> _Problem requirements_: The reply should contain every entry exactly as given, with no pictures in it.

### Provided information

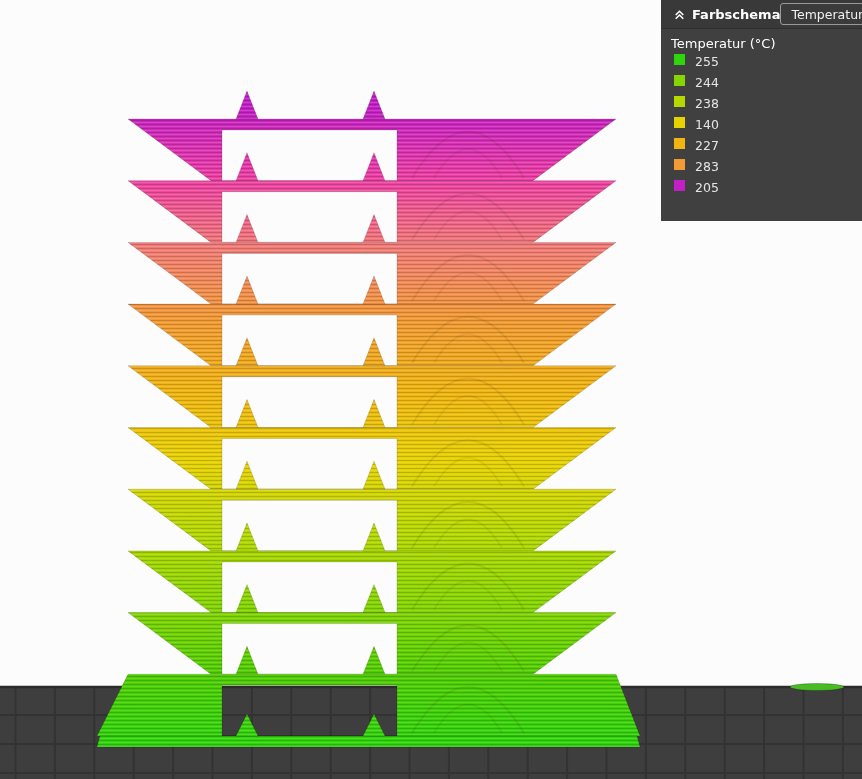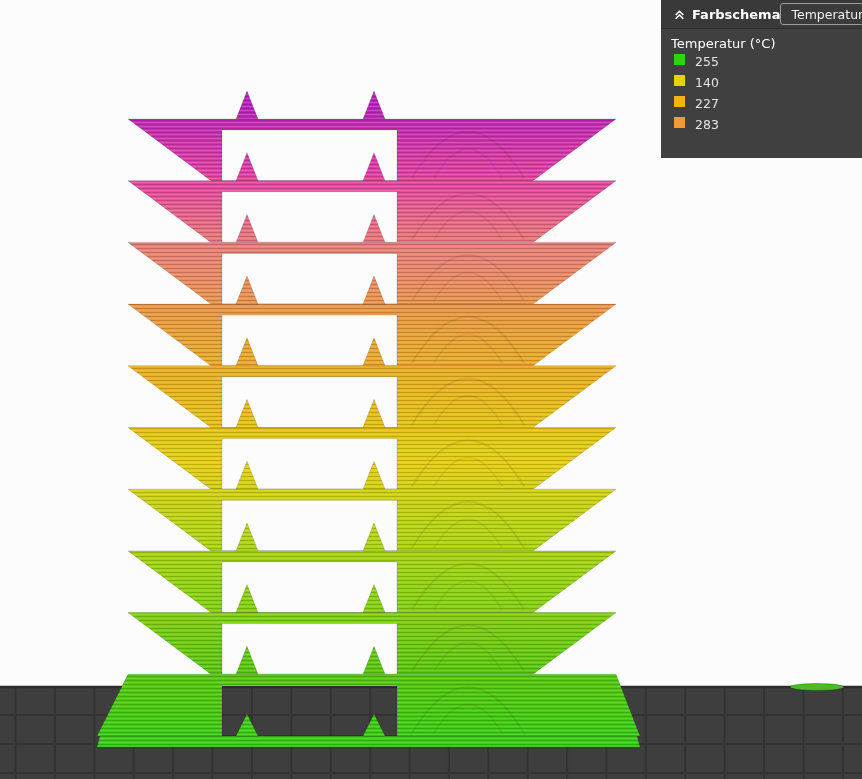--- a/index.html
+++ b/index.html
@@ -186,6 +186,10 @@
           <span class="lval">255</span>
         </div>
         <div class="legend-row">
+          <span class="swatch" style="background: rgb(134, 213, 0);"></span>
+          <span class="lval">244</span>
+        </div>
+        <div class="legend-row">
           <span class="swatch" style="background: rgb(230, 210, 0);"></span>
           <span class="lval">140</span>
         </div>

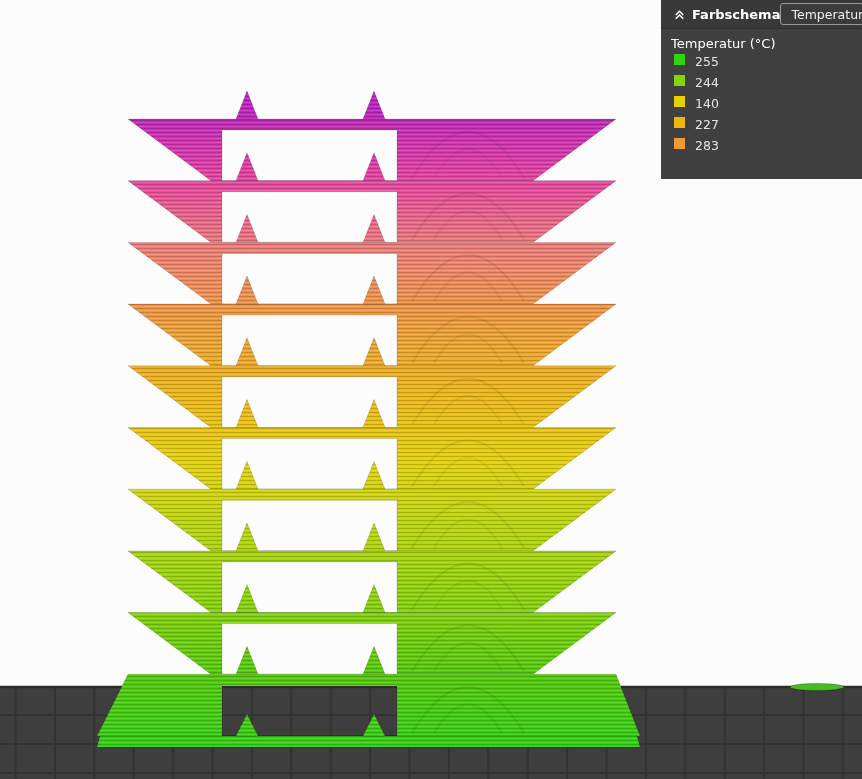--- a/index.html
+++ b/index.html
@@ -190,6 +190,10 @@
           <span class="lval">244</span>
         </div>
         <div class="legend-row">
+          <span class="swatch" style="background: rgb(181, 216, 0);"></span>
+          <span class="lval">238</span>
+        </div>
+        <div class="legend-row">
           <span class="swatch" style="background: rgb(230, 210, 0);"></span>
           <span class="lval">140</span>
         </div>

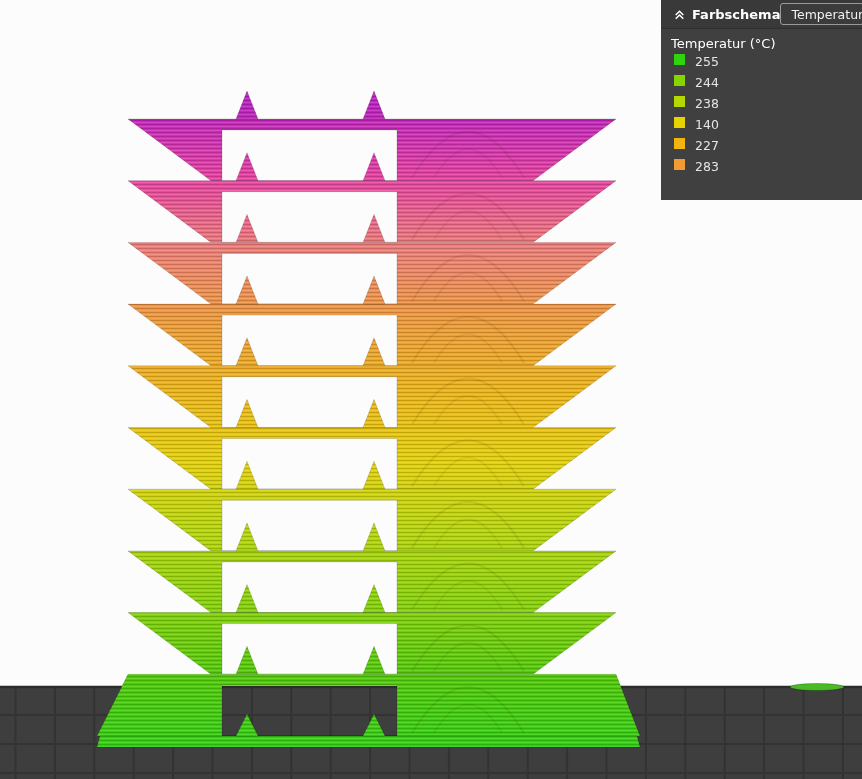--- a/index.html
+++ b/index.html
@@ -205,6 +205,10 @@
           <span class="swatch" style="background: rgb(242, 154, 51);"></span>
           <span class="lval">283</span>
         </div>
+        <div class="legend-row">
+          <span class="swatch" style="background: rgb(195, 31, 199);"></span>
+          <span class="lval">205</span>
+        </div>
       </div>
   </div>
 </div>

######

> _Solution_:
--- a/index.html
+++ b/index.html
@@ -186,6 +186,10 @@
           <span class="lval">255</span>
         </div>
         <div class="legend-row">
+          <span class="swatch" style="background: rgb(134, 213, 0);"></span>
+          <span class="lval">244</span>
+        </div>
+        <div class="legend-row">
           <span class="swatch" style="background: rgb(230, 210, 0);"></span>
           <span class="lval">140</span>
         </div>

--- a/index.html
+++ b/index.html
@@ -190,6 +190,10 @@
           <span class="lval">244</span>
         </div>
         <div class="legend-row">
+          <span class="swatch" style="background: rgb(181, 216, 0);"></span>
+          <span class="lval">238</span>
+        </div>
+        <div class="legend-row">
           <span class="swatch" style="background: rgb(230, 210, 0);"></span>
           <span class="lval">140</span>
         </div>

--- a/index.html
+++ b/index.html
@@ -205,6 +205,10 @@
           <span class="swatch" style="background: rgb(242, 154, 51);"></span>
           <span class="lval">283</span>
         </div>
+        <div class="legend-row">
+          <span class="swatch" style="background: rgb(195, 31, 199);"></span>
+          <span class="lval">205</span>
+        </div>
       </div>
   </div>
 </div>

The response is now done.